The following prerequisites are required to query tables with Spark on Amazon EMR using the Amazon analytics services integration.

**Prerequisites**
+ [Integrate your table buckets with Amazon analytics services](s3-tables-integrating-aws.md).
+ Create the default service role for Amazon EMR (`EMR_DefaultRole_V2`). For details, see [Service role for Amazon EMR (EMR role) ](https://docs.amazonaws.cn//emr/latest/ManagementGuide/emr-iam-role.html).
+ Create the Amazon EC2 instance profile for Amazon EMR (`EMR_EC2_DefaultRole`). For details, see [Service role for cluster EC2 instances (EC2 instance profile)](https://docs.amazonaws.cn//emr/latest/ManagementGuide/emr-iam-role-ec2.html). 
  + Attach the `AmazonS3TablesFullAccess` policy to `EMR_EC2_DefaultRole`.

**To set up an Amazon EMR cluster to query tables with Spark**

1. Create a cluster with the following configuration.
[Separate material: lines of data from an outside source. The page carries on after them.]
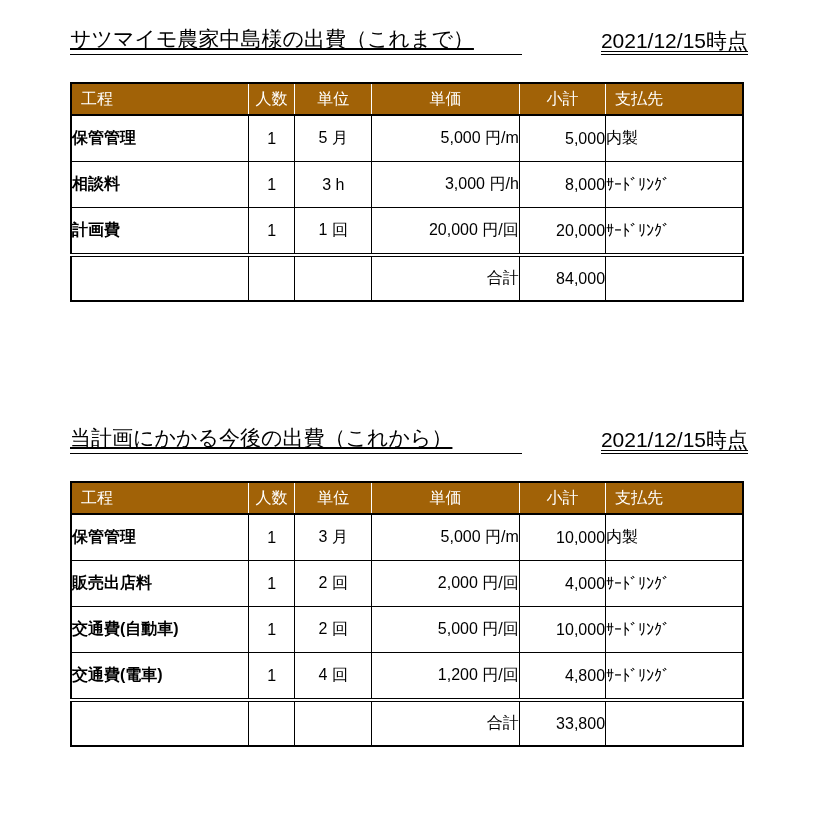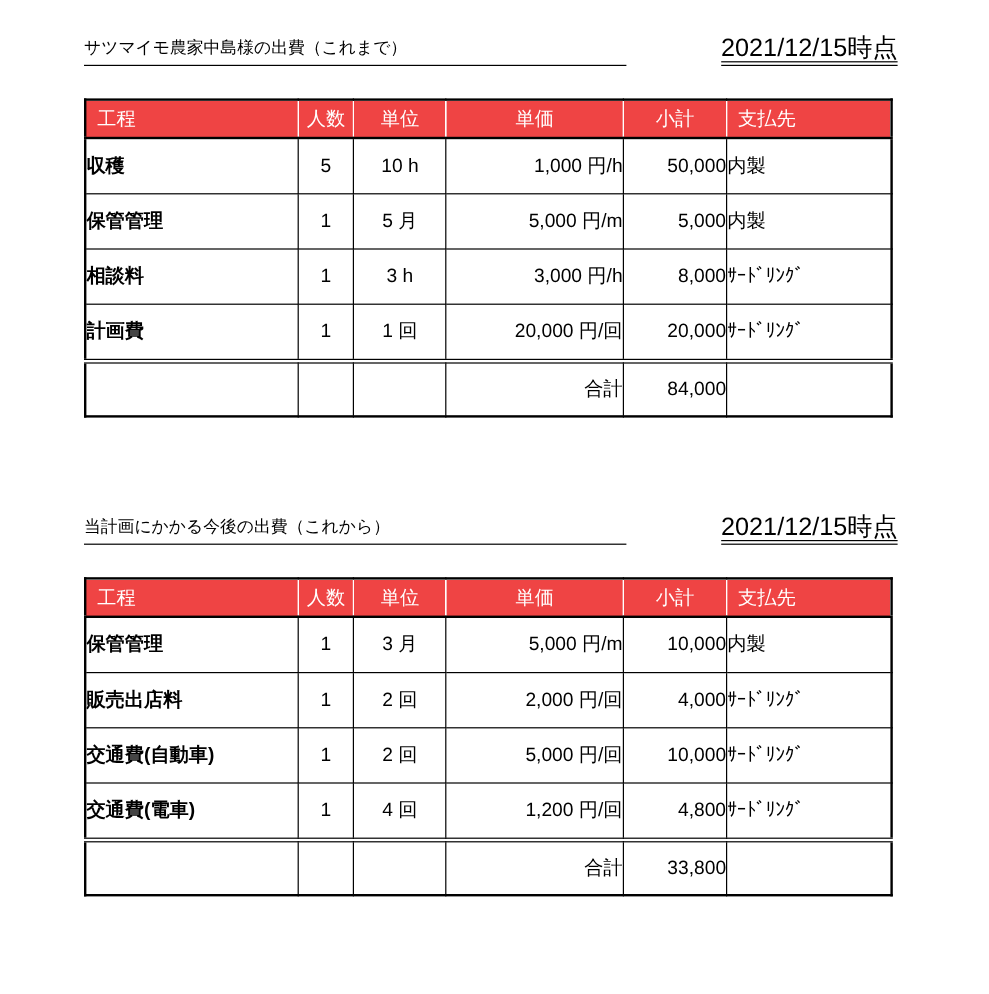--- a/index.html
+++ b/index.html
@@ -6,35 +6,35 @@
   body{
     width:824px;height:828px;position:relative;overflow:hidden;
     background:#ffffff;color:#000000;
     font-family:"Liberation Sans","DejaVu Sans",sans-serif;
   }
   .section{position:absolute;left:70px;width:678px;}
   #sec0{top:28px;}
   #sec1{top:416px;margin-top:11px;}
   .sec-head{display:flex;justify-content:space-between;align-items:flex-end;}
   .sec-title{
-    font-size:14px;line-height:22px;width:452px;
+    font-size:21px;line-height:22px;width:452px;
     border-bottom:1.5px solid #000;padding-bottom:4px;
-    white-space:nowrap;overflow:hidden;
+    white-space:nowrap;overflow:hidden;text-decoration:underline;
   }
   .sec-date{
     font-size:21px;line-height:19px;
     border-bottom:4px double #000;padding-bottom:1px;
     white-space:nowrap;
   }
   table.expense{
     border-collapse:collapse;table-layout:fixed;width:674px;
     margin-top:27px;border:2px solid #000;
   }
   table.expense th{
-    background:#ef4444;color:#ffffff;font-weight:normal;font-size:16px;
+    background:#a16207;color:#ffffff;font-weight:normal;font-size:16px;
     height:30px;padding:0;text-align:center;
     border-left:1px solid #ffffff;overflow:hidden;white-space:nowrap;
   }
   table.expense th:first-child{border-left:none;}
   table.expense th.al{text-align:left;padding-left:9px;}
   table.expense thead tr{border-bottom:2px solid #000;}
   table.expense td{
     border:1px solid #000;font-size:16px;height:45px;padding:0;
     overflow:hidden;white-space:nowrap;
   }
@@ -68,28 +68,20 @@
         <tr>
           <th class="al">工程</th>
           <th>人数</th>
           <th>単位</th>
           <th>単価</th>
           <th>小計</th>
           <th class="al">支払先</th>
         </tr>
       </thead>
     <tbody>
-        <tr>
-          <td class="c-proc">収穫</td>
-          <td class="c-center">5</td>
-          <td class="c-center">10 h</td>
-          <td class="c-price c-right">1,000 円/h</td>
-          <td class="c-sub c-right">50,000</td>
-          <td class="c-payee">内製</td>
-        </tr>
         <tr>
           <td class="c-proc">保管管理</td>
           <td class="c-center">1</td>
           <td class="c-center">5 月</td>
           <td class="c-price c-right">5,000 円/m</td>
           <td class="c-sub c-right">5,000</td>
           <td class="c-payee">内製</td>
         </tr>
         <tr>
           <td class="c-proc">相談料</td>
To use this example, replace the `user input placeholder` values with your own information.

   ```
   aws emr create-cluster --release-label emr-7.5.0 \
   --applications Name=Spark \
   --configurations file://configurations.json \
   --region us-east-1 \
   --name My_Spark_Iceberg_Cluster \
   --log-uri s3://amzn-s3-demo-bucket/ \
   --instance-type m5.xlarge \
   --instance-count 2 \
   --service-role EMR_DefaultRole \
   --ec2-attributes \
   
   InstanceProfile=EMR_EC2_DefaultRole,SubnetId=subnet-1234567890abcdef0,KeyName=my-key-pair
   ```

   `configurations.json`:

   ```
   [{
   "Classification":"iceberg-defaults",
   "Properties":{"iceberg.enabled":"true"}
   }]
   ```

1. [Connect to the Spark primary node using SSH](https://docs.amazonaws.cn//emr/latest/ManagementGuide/emr-connect-master-node-ssh.html#emr-connect-cli).
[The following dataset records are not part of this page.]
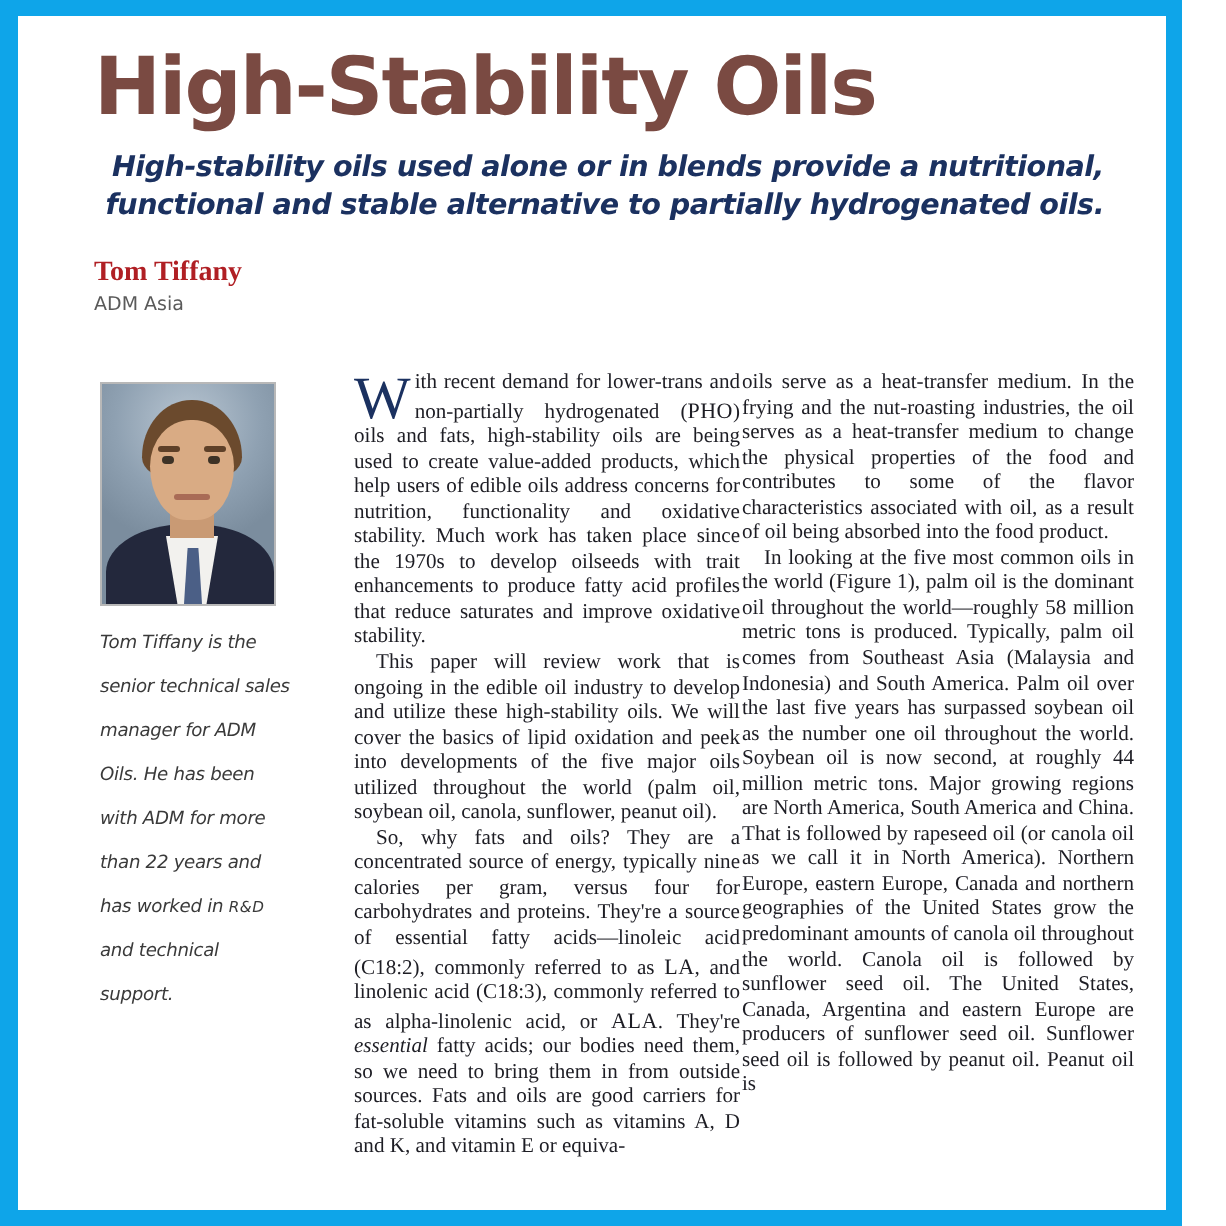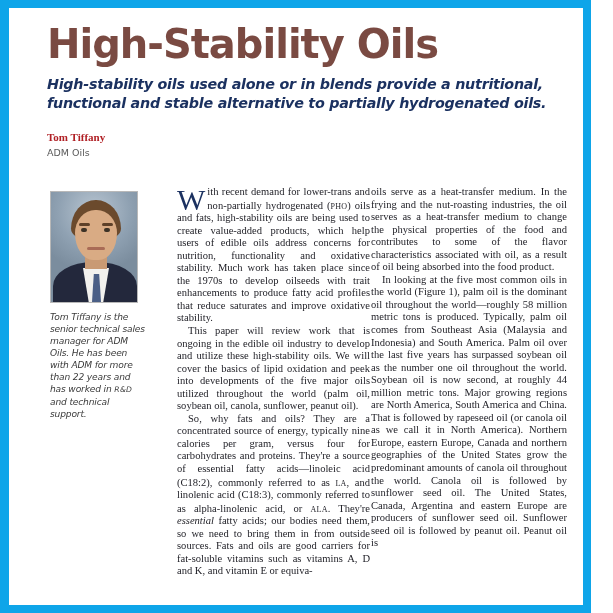--- a/index.html
+++ b/index.html
@@ -54,29 +54,30 @@
   .subtitle {
     font-family: "DejaVu Sans", sans-serif;
     font-weight: bold;
     font-style: italic;
     font-size: 14.3px;
     line-height: 19px;
     color: #1b3160;
     margin: 9px 0 0 0;
     max-width: 505px;
     letter-spacing: -0.25px;
+    text-align: right;
   }
 
   .byline {
     margin-top: 17px;
   }
   .byline-name {
     font-family: "Liberation Serif", serif;
     font-weight: bold;
-    font-size: 11px;
+    font-size: 14px;
     line-height: 14px;
     color: #b01f24;
     margin: 0;
   }
   .byline-org {
     font-family: "DejaVu Sans", sans-serif;
     font-size: 9.5px;
     line-height: 13px;
     color: #5a5a5a;
     margin: 2px 0 0 0;
@@ -178,21 +179,21 @@
     background: #4b5f86;
     clip-path: polygon(20% 0, 80% 0, 100% 100%, 0 100%);
   }
 
   .photo-caption {
     margin-top: 8px;
     width: 98px;
     font-family: "DejaVu Sans", sans-serif;
     font-style: italic;
     font-size: 9.1px;
-    line-height: 12px;
+    line-height: 22px;
     color: #3a3a3a;
     letter-spacing: -0.15px;
   }
   .photo-caption .sc {
     font-size: 7.6px;
     letter-spacing: 0.3px;
   }
 
   
   .col {
@@ -223,38 +224,38 @@
     font-weight: normal;
     font-size: 30px;
     line-height: 24px;
     color: #1b3160;
     padding: 1px 2px 0 0;
     margin-top: 1px;
   }
 
   .sc {
     font-variant: small-caps;
-    font-size: 11px;
+    font-size: 15px;
     letter-spacing: 0.25px;
   }
 
   em.ital { font-style: italic; margin-top: 16px; }
 </style>
 </head>
 <body>
 
 <div class="page">
   <div class="sheet">
 
     <div class="masthead">
       <h1 class="title">High-Stability Oils</h1>
       <p class="subtitle">High-stability oils used alone or in blends provide a nutritional, functional and stable alternative to partially hydrogenated oils.</p>
       <div class="byline">
         <p class="byline-name">Tom Tiffany</p>
-        <p class="byline-org">ADM Oils</p>
+        <p class="byline-org">ADM Asia</p>
       </div>
     </div>
 
     <div class="body-area">
 
       <div class="rail">
         <div class="photo-frame">
           <div class="photo-bg"></div>
           <div class="photo-suit"></div>
           <div class="photo-shirt"></div>

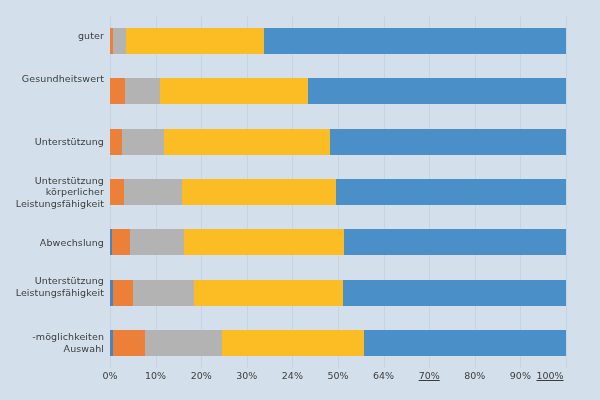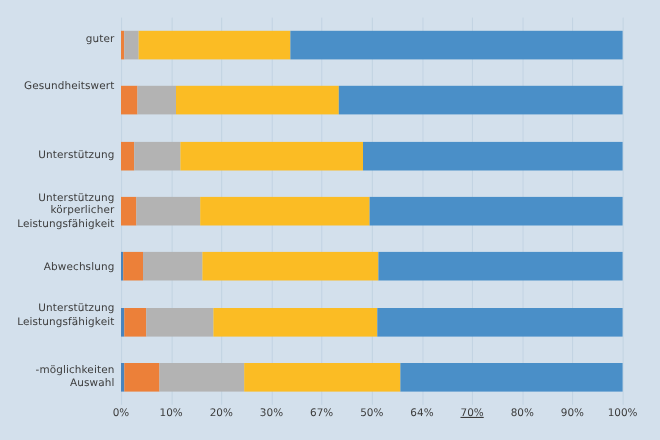--- a/index.html
+++ b/index.html
@@ -223,22 +223,22 @@
           </div>
         </div>
       </div>
   </div>
 
   <div class="x-axis">
       <div class="tick-label" style="left: 0px;">0%</div>
       <div class="tick-label" style="left: 45.6px;">10%</div>
       <div class="tick-label" style="left: 91.2px;">20%</div>
       <div class="tick-label" style="left: 136.8px;">30%</div>
-      <div class="tick-label" style="left: 182.4px;">67%</div>
+      <div class="tick-label" style="left: 182.4px;">24%</div>
       <div class="tick-label" style="left: 228px;">50%</div>
       <div class="tick-label" style="left: 273.6px;">64%</div>
       <div class="tick-label" style="left: 319.2px; text-decoration: underline;">70%</div>
       <div class="tick-label" style="left: 364.8px;">80%</div>
       <div class="tick-label" style="left: 410.4px;">90%</div>
-      <div class="tick-label" style="left: 456px;">100%</div>
+      <div class="tick-label" style="left: 440px; text-decoration: underline;">100%</div>
     </div>
 
 </div>
 
 </body></html>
1. Enter the following command to initialize a Spark session for Iceberg that connects to your tables. Replace the `user input placeholders` for Region, account ID and table bucket name with your own information.

   ```
   spark-shell \
   --conf spark.sql.extensions=org.apache.iceberg.spark.extensions.IcebergSparkSessionExtensions \
   --conf spark.sql.defaultCatalog=s3tables \
   --conf spark.sql.catalog.s3tables=org.apache.iceberg.spark.SparkCatalog \
   --conf spark.sql.catalog.s3tables.catalog-impl=org.apache.iceberg.aws.glue.GlueCatalog \
   --conf spark.sql.catalog.s3tables.client.region=us-east-1 \
   --conf spark.sql.catalog.s3tables.glue.id=111122223333:s3tablescatalog/amzn-s3-demo-table-bucket
   ```

1. Query your tables with Spark SQL. For example queries, see [Querying S3 tables with Spark SQL](s3-tables-client-catalog.md#query-with-spark)

------

**Note**  
If you are using the `DROP TABLE PURGE` command with Amazon EMR:  
Amazon EMR version 7.5  
Set the Spark config `spark.sql.catalog.your-catalog-name.cache-enabled` to `false`. If this config is set to `true`, run the command in a new session or application so the table cache is not activated.
Amazon EMR versions higher than 7.5  
`DROP TABLE` is not supported. You can use the S3 Tables `DeleteTable` REST API to delete a table.